_Assigned task_
Lines with the word "Sneakers" are the ones wanted. Copy each of them from the entries below.

_Records supplied_
******
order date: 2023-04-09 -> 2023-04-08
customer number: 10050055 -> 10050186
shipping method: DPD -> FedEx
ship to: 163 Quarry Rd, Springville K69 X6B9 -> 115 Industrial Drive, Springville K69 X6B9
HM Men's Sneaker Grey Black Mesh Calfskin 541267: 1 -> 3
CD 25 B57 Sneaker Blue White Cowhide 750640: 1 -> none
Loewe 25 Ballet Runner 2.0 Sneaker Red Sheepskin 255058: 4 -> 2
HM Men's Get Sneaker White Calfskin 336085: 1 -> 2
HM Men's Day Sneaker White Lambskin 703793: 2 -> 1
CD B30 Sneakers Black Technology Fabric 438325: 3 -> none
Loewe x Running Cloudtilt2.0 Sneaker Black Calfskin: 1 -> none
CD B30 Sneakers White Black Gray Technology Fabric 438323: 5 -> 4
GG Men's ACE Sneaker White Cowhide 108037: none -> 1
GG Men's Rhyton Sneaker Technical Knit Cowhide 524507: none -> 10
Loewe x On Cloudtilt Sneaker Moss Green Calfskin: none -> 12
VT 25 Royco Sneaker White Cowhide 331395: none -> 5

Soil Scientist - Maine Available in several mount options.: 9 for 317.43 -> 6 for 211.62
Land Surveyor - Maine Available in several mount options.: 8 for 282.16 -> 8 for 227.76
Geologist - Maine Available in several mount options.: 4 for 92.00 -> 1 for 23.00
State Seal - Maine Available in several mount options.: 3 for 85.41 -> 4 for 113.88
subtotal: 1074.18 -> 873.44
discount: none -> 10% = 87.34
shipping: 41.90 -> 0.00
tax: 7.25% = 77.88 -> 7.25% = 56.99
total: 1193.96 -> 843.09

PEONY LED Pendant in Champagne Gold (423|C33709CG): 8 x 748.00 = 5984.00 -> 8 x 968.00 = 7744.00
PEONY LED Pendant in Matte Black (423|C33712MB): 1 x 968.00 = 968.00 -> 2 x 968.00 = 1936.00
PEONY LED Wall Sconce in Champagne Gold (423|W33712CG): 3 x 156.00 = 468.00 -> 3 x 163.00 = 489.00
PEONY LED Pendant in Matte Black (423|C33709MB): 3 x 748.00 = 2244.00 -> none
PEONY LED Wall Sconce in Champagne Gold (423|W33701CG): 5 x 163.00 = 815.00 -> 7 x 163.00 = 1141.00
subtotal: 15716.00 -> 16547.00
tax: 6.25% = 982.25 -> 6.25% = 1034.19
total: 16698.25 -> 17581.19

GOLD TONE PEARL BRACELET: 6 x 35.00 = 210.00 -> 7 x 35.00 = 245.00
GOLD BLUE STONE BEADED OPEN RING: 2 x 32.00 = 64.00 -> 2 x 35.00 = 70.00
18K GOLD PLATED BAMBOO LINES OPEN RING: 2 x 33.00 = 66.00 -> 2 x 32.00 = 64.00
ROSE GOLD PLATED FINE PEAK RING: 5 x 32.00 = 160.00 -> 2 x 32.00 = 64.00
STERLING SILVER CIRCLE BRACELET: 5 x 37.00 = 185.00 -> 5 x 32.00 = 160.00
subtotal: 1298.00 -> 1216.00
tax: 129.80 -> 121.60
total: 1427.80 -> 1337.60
******
_Solved exercise_
CD B30 Sneakers Black Technology Fabric 438325: 3 -> none
CD B30 Sneakers White Black Gray Technology Fabric 438323: 5 -> 4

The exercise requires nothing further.